Input data:
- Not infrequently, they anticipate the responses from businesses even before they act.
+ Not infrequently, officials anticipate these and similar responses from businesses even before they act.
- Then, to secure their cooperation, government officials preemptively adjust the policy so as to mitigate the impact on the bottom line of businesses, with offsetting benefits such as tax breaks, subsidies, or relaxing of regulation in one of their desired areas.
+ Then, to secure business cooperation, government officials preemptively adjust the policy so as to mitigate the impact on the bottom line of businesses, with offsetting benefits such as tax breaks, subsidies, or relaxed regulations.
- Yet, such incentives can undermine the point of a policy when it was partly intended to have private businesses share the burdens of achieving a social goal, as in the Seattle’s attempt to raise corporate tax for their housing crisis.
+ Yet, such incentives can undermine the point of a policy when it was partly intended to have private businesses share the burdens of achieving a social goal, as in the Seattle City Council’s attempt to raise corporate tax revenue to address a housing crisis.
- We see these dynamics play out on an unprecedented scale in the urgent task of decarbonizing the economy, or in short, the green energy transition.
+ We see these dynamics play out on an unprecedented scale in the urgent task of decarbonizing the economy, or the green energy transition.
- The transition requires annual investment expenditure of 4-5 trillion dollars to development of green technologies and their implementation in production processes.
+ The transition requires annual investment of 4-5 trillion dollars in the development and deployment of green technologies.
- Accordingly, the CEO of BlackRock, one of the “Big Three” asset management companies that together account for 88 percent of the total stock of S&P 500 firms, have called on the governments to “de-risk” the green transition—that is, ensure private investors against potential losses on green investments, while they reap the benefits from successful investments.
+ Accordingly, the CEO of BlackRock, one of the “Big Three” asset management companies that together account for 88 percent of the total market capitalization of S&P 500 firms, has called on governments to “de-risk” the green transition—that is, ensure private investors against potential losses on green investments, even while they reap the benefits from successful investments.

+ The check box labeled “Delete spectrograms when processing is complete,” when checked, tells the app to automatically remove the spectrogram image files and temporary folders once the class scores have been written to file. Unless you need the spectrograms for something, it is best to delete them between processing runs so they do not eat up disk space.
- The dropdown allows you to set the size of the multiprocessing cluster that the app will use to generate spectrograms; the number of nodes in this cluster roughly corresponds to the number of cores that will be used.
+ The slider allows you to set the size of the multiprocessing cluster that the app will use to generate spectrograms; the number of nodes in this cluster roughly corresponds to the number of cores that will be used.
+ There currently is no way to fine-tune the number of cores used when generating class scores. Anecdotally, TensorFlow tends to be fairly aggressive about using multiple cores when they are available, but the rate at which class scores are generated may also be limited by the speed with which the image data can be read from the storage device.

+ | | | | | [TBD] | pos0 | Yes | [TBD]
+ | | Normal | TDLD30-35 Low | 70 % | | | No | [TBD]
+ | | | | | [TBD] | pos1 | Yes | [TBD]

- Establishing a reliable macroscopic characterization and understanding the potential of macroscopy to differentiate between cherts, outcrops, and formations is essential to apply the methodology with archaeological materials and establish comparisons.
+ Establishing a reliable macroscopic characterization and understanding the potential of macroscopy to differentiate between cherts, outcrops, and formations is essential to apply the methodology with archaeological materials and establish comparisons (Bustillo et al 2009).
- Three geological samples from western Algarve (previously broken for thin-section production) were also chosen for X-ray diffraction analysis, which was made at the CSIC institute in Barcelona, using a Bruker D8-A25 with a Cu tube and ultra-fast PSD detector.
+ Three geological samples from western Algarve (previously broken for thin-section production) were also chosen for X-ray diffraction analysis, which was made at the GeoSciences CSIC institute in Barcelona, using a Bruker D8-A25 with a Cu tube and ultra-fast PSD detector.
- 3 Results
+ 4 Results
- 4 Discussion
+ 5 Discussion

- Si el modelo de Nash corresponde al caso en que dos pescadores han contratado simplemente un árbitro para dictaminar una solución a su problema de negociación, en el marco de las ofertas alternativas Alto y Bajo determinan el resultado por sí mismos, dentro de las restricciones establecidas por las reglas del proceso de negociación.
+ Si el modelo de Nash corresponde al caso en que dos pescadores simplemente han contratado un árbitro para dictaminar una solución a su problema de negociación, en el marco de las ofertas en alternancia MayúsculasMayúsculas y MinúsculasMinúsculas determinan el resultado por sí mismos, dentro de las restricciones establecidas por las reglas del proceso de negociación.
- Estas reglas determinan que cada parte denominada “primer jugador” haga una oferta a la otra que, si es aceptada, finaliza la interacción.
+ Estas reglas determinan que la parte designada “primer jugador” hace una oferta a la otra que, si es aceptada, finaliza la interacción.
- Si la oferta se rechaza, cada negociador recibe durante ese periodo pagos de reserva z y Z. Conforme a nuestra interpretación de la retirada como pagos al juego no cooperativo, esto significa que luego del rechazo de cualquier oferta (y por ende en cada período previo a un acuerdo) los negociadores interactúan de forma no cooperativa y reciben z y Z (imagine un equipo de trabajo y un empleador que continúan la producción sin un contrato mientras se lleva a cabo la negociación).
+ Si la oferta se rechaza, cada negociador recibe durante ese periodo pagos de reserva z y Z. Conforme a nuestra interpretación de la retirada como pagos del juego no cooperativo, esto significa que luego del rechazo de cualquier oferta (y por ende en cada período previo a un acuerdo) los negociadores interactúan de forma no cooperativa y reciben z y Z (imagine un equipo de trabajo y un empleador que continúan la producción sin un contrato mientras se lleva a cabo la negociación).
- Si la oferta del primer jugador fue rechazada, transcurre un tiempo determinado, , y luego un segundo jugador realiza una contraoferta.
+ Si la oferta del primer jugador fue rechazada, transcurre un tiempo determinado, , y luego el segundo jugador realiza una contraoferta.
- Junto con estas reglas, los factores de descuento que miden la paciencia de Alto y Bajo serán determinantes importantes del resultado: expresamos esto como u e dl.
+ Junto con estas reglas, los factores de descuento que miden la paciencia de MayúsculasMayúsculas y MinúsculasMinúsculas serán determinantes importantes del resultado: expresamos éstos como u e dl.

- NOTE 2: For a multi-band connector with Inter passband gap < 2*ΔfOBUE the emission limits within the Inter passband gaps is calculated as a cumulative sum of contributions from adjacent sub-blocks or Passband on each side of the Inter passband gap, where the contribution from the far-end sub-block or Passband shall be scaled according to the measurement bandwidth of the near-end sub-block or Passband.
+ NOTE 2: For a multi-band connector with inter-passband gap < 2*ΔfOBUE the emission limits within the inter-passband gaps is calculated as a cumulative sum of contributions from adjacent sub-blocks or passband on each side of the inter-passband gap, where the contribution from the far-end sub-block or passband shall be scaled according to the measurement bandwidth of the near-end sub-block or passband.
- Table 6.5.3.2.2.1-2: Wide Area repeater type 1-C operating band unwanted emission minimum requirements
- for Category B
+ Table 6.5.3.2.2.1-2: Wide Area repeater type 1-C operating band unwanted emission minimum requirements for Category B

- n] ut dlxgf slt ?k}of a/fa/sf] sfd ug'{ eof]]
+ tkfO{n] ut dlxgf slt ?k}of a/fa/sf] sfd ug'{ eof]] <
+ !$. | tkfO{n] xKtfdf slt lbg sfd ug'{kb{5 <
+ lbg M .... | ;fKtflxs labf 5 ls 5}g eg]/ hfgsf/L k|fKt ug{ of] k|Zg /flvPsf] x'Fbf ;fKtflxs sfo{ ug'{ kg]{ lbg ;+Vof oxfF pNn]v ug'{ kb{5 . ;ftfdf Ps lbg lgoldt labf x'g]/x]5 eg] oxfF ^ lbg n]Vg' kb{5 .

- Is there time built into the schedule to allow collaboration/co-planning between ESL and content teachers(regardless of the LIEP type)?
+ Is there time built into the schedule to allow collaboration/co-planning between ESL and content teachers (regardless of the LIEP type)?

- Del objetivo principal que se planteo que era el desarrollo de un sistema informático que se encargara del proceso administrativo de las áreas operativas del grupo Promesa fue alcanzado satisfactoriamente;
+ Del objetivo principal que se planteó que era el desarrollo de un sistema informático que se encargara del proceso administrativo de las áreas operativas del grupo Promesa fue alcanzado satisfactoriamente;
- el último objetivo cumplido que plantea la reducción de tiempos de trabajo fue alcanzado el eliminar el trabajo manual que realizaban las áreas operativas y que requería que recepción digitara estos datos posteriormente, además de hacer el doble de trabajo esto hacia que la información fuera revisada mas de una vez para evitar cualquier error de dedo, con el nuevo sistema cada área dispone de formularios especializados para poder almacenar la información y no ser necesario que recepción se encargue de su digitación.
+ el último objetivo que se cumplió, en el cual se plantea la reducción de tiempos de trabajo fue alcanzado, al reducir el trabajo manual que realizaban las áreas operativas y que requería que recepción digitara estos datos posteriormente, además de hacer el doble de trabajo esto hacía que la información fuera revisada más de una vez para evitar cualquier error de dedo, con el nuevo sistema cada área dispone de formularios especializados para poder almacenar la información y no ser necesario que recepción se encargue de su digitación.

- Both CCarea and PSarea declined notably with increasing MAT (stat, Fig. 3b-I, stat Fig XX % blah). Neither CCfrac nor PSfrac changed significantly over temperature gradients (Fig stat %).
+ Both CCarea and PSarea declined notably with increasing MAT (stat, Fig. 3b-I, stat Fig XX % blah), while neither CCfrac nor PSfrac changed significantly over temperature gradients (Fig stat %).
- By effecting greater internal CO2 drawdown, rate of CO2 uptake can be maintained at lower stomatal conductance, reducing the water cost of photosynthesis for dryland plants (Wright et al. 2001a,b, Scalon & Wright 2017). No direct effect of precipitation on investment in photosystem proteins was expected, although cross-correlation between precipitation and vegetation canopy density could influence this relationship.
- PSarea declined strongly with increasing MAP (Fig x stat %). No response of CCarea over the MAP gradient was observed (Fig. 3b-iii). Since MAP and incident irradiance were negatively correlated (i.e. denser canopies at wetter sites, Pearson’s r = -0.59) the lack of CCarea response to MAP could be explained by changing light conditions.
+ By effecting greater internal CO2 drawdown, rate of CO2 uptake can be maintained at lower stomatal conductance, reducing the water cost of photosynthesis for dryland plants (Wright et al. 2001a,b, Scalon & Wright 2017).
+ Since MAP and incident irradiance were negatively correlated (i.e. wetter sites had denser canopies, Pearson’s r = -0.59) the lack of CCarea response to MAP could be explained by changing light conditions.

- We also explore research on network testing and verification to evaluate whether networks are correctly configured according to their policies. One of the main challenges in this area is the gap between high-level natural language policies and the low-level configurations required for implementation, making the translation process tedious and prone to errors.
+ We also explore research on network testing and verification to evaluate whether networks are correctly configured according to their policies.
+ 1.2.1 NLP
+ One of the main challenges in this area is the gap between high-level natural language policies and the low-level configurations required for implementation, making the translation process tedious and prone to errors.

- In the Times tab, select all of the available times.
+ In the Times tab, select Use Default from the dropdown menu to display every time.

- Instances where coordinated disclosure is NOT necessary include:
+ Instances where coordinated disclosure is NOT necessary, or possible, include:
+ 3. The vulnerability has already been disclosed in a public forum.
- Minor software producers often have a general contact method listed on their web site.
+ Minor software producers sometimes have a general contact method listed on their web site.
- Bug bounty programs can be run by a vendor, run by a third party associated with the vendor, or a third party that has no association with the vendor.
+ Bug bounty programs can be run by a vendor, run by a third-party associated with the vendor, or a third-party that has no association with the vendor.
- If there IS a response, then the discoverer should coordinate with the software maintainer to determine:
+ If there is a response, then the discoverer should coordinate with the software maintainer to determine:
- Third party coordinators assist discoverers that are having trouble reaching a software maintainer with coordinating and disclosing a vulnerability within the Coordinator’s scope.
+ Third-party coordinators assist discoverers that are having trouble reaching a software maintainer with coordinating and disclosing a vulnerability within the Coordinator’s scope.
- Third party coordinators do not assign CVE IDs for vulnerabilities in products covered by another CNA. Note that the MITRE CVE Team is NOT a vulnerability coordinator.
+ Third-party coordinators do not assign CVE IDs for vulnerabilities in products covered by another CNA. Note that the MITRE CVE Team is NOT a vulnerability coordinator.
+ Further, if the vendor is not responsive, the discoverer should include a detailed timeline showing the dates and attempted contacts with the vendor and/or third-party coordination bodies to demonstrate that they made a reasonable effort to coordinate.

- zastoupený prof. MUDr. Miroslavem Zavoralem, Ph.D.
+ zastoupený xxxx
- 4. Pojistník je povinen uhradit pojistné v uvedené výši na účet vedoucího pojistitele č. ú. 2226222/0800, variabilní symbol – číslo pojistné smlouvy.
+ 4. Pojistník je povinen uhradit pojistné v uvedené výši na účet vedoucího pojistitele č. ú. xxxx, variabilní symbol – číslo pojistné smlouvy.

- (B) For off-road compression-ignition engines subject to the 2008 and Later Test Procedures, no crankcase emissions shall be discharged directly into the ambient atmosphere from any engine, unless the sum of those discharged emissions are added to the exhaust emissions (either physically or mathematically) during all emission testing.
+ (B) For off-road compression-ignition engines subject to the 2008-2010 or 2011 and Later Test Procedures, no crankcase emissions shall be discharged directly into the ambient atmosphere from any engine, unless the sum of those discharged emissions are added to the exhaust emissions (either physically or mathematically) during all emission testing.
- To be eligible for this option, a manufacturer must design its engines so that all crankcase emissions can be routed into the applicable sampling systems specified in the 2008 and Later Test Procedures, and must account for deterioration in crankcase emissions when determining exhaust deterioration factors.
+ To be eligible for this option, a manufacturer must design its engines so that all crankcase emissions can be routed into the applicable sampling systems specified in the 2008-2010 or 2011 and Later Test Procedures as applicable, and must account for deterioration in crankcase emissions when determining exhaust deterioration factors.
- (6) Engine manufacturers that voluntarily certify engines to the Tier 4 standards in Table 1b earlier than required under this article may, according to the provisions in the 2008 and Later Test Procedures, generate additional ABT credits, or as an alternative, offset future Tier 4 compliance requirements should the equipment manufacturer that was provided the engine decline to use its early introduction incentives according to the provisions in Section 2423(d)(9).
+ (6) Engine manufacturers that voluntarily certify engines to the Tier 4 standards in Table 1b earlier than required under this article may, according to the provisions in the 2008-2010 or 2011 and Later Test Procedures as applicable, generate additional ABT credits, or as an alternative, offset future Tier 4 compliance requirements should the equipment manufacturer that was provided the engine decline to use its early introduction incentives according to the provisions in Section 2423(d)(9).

Task brief:
When you reach the line that contains "- Yet, such", stop; output it and every line before it from the start of the data, exactly as written.

Response below:
- Not infrequently, they anticipate the responses from businesses even before they act.
+ Not infrequently, officials anticipate these and similar responses from businesses even before they act.
- Then, to secure their cooperation, government officials preemptively adjust the policy so as to mitigate the impact on the bottom line of businesses, with offsetting benefits such as tax breaks, subsidies, or relaxing of regulation in one of their desired areas.
+ Then, to secure business cooperation, government officials preemptively adjust the policy so as to mitigate the impact on the bottom line of businesses, with offsetting benefits such as tax breaks, subsidies, or relaxed regulations.
- Yet, such incentives can undermine the point of a policy when it was partly intended to have private businesses share the burdens of achieving a social goal, as in the Seattle’s attempt to raise corporate tax for their housing crisis.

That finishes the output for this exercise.